Task brief:
Wherever "none" occurs in the entries, copy the line that holds it.
START Data supplied
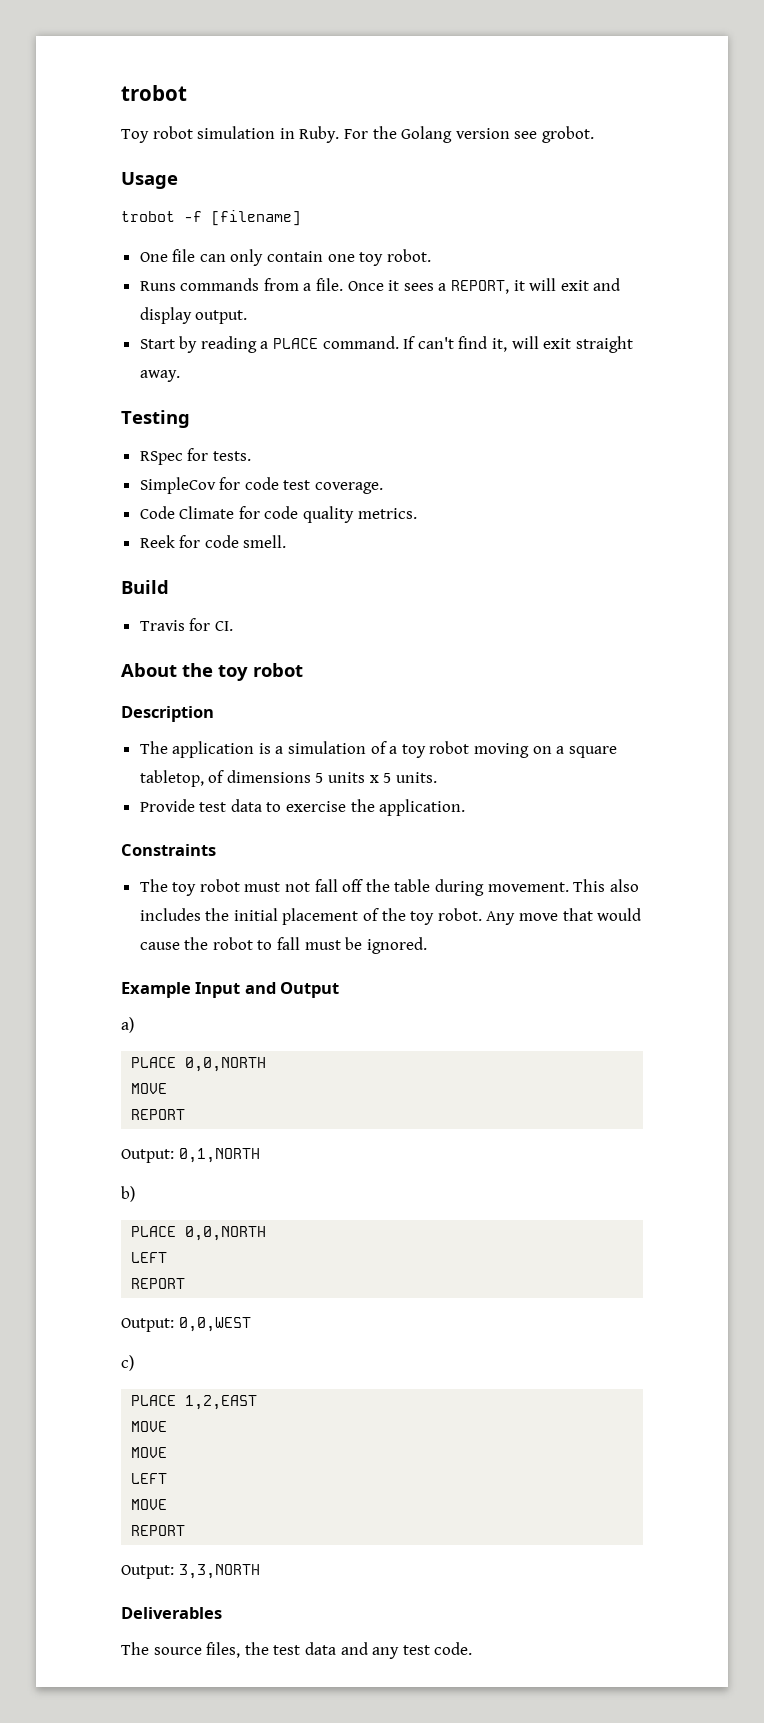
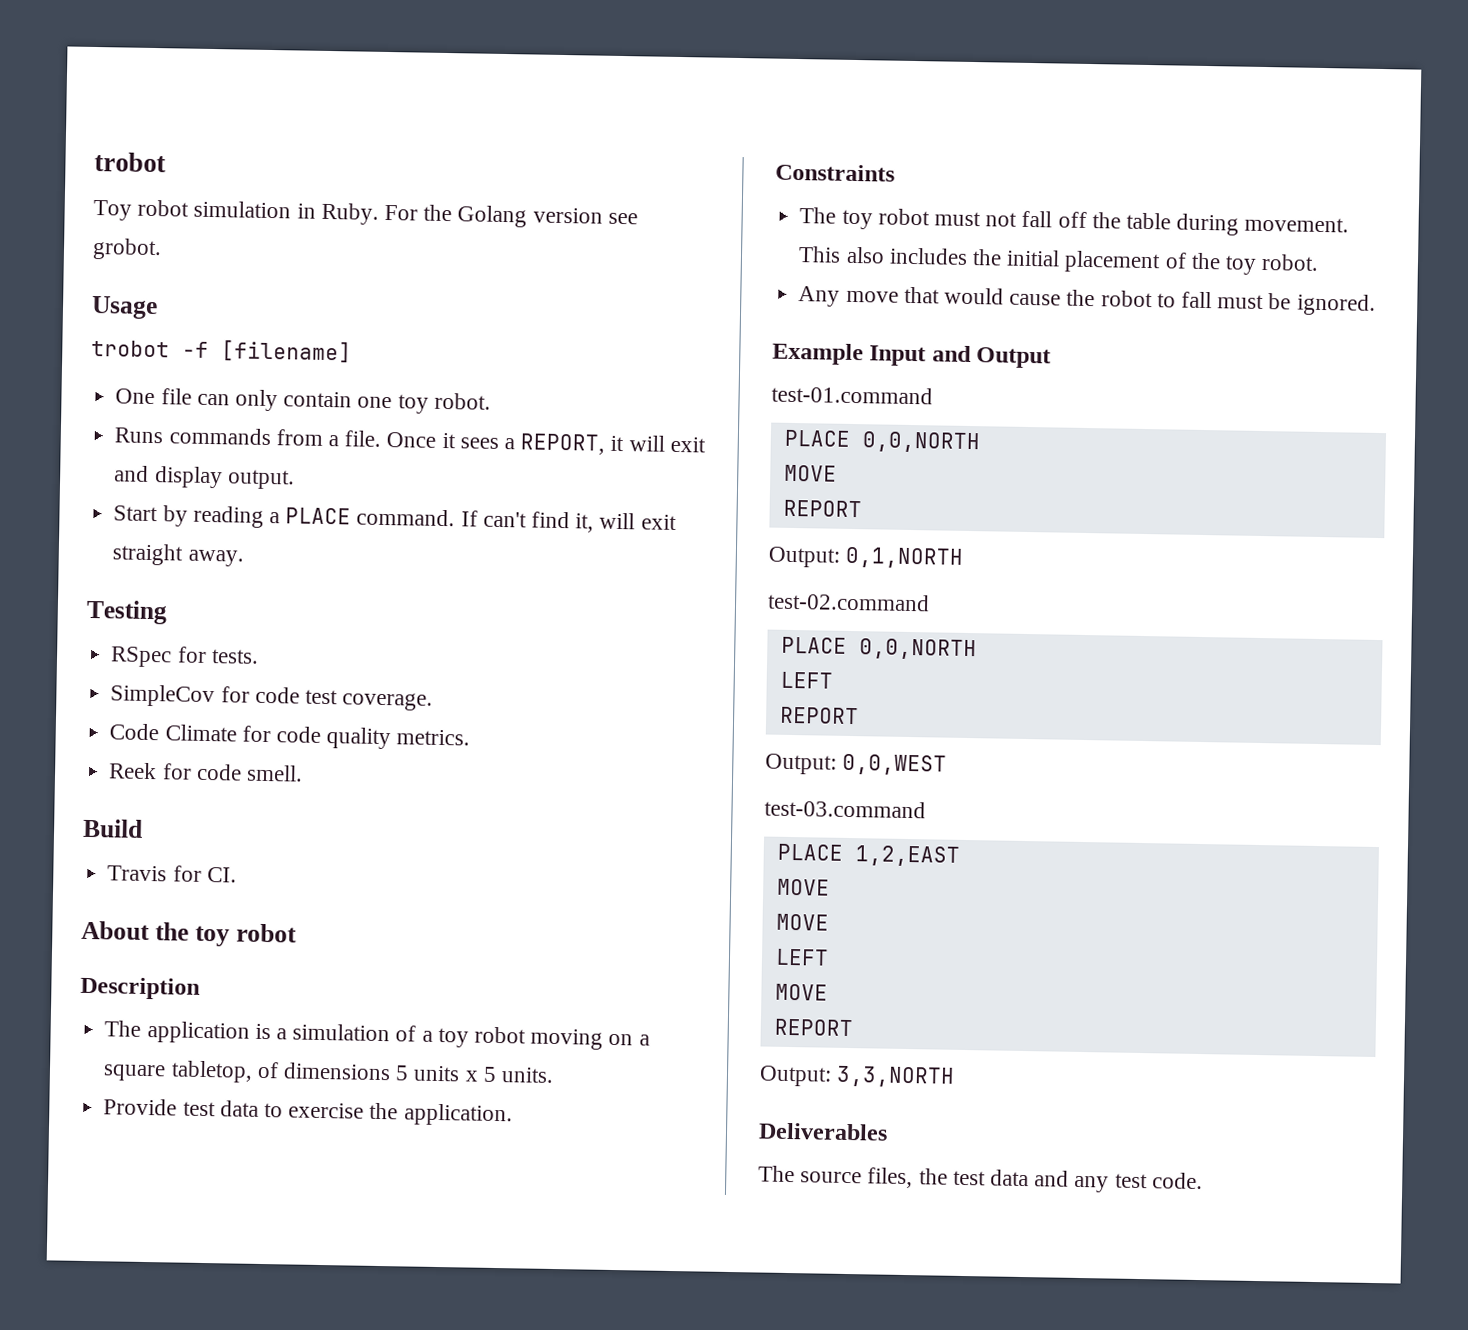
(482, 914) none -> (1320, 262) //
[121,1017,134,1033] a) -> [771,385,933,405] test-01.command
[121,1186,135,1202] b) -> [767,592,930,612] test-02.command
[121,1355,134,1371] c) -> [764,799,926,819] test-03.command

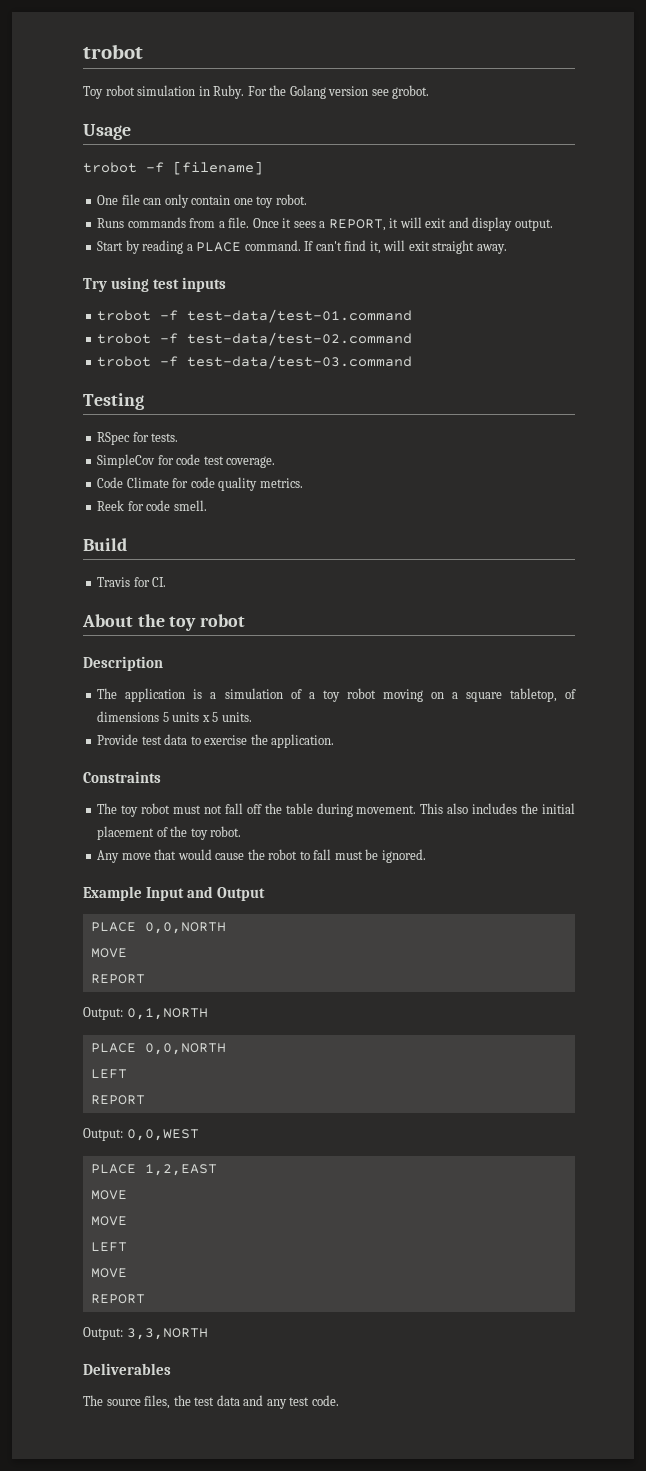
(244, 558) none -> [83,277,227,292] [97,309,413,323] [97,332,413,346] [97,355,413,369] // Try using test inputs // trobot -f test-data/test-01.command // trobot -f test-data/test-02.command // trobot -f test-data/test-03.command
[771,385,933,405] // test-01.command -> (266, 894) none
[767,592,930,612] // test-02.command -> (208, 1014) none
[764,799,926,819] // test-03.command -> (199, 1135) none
END Data supplied
START Data supplied
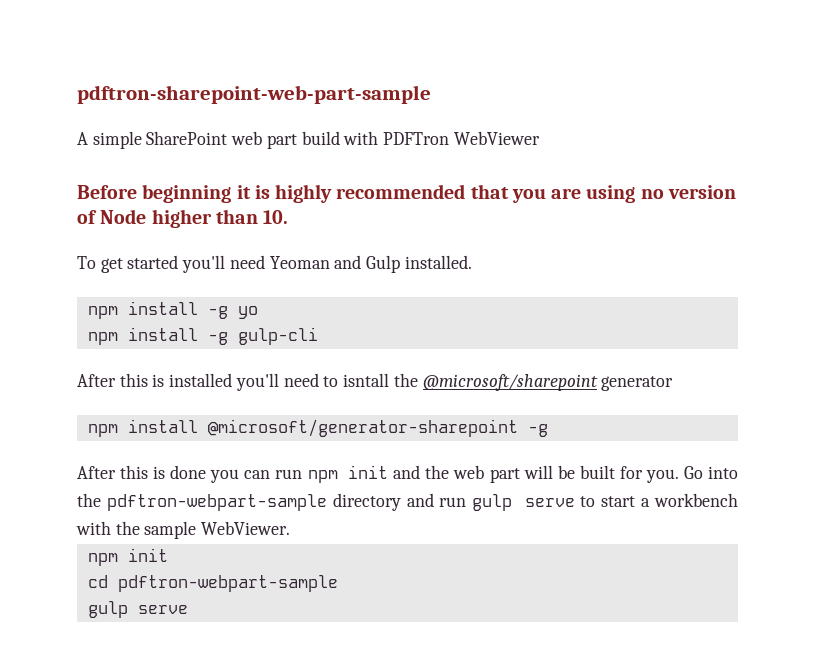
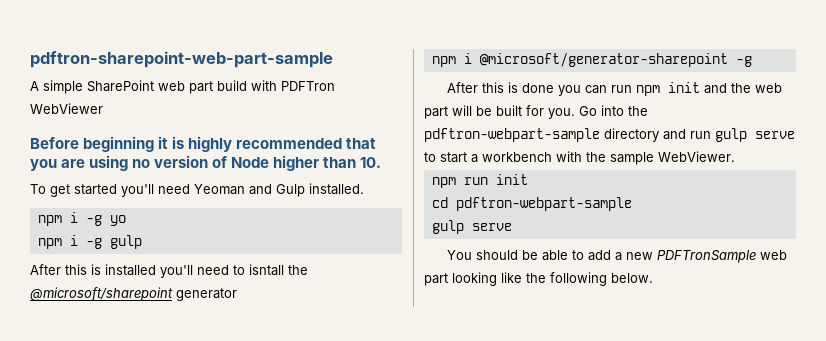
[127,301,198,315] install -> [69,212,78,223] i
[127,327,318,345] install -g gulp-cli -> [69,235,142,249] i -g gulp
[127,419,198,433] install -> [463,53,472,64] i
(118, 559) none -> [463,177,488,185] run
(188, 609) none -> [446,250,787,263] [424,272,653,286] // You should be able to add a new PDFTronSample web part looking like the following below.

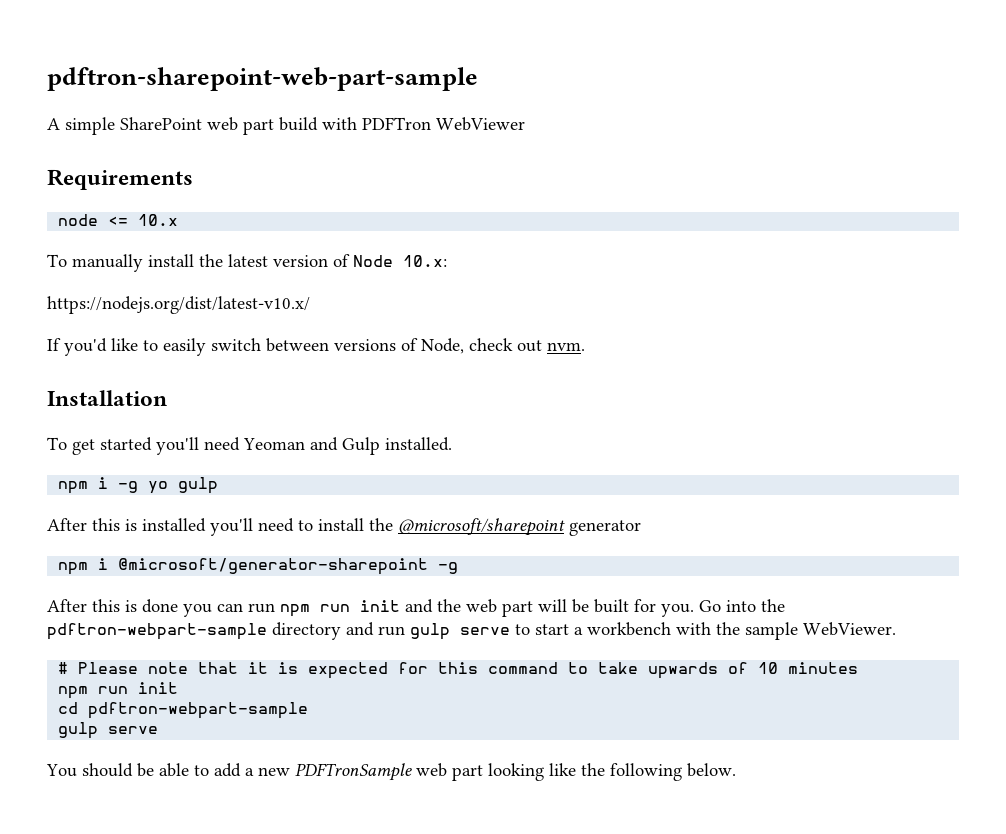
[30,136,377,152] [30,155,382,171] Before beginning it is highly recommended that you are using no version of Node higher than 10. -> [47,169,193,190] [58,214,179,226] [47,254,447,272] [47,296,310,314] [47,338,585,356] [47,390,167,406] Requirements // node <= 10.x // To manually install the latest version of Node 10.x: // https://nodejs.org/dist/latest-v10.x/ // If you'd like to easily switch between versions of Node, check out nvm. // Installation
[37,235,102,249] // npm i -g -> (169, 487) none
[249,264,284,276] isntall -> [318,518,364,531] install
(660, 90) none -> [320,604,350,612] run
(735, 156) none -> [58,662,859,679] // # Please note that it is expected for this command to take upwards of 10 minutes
END Data supplied
START Data supplied
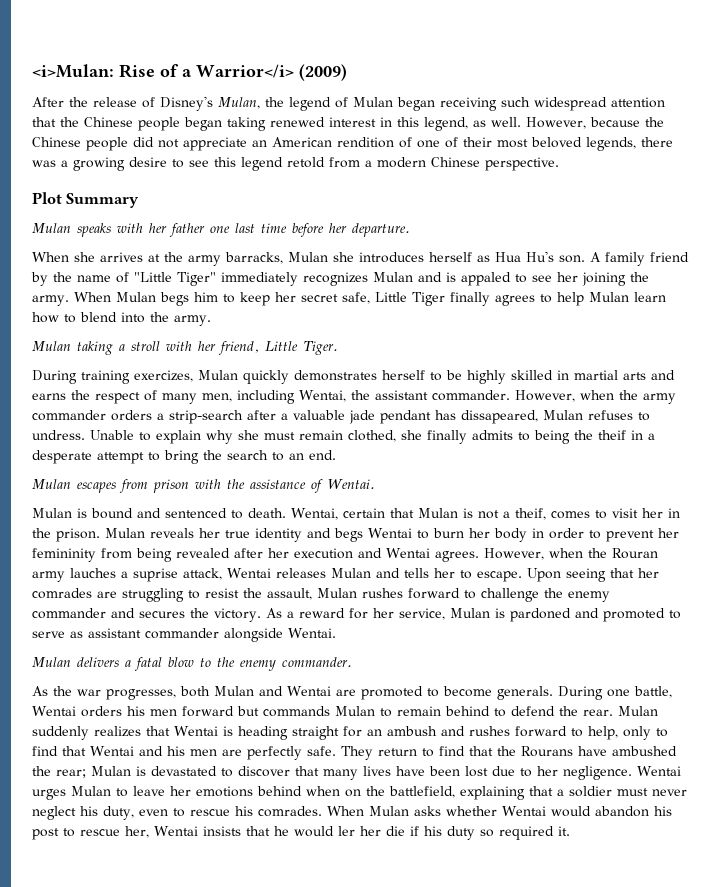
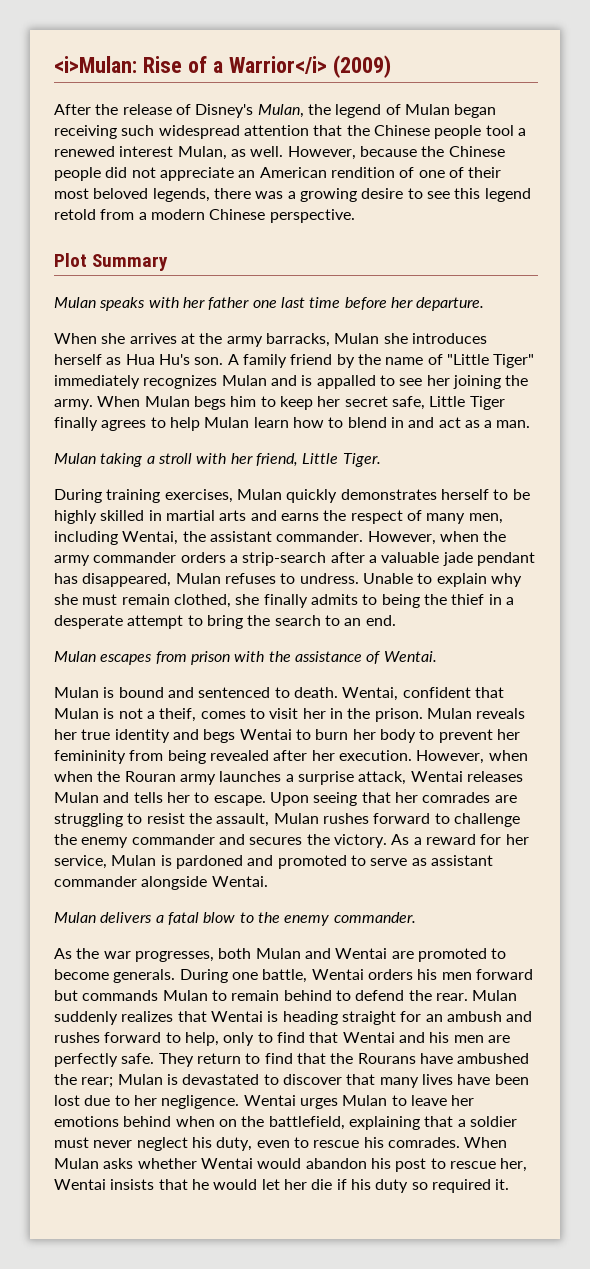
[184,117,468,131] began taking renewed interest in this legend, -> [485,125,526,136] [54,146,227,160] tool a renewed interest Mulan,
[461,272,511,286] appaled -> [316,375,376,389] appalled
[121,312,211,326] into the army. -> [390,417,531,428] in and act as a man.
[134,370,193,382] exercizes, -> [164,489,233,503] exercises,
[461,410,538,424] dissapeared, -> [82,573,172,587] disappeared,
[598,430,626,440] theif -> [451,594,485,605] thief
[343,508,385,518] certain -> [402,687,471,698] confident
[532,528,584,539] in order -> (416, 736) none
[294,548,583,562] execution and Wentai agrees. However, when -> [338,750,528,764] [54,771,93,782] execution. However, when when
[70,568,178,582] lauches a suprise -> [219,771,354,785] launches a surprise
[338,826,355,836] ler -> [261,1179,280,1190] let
END Data supplied
Response box:
(482, 914) none -> (1320, 262) //
(244, 558) none -> [83,277,227,292] [97,309,413,323] [97,332,413,346] [97,355,413,369] // Try using test inputs // trobot -f test-data/test-01.command // trobot -f test-data/test-02.command // trobot -f test-data/test-03.command
[771,385,933,405] // test-01.command -> (266, 894) none
[767,592,930,612] // test-02.command -> (208, 1014) none
[764,799,926,819] // test-03.command -> (199, 1135) none
(118, 559) none -> [463,177,488,185] run
(188, 609) none -> [446,250,787,263] [424,272,653,286] // You should be able to add a new PDFTronSample web part looking like the following below.
[37,235,102,249] // npm i -g -> (169, 487) none
(660, 90) none -> [320,604,350,612] run
(735, 156) none -> [58,662,859,679] // # Please note that it is expected for this command to take upwards of 10 minutes
[532,528,584,539] in order -> (416, 736) none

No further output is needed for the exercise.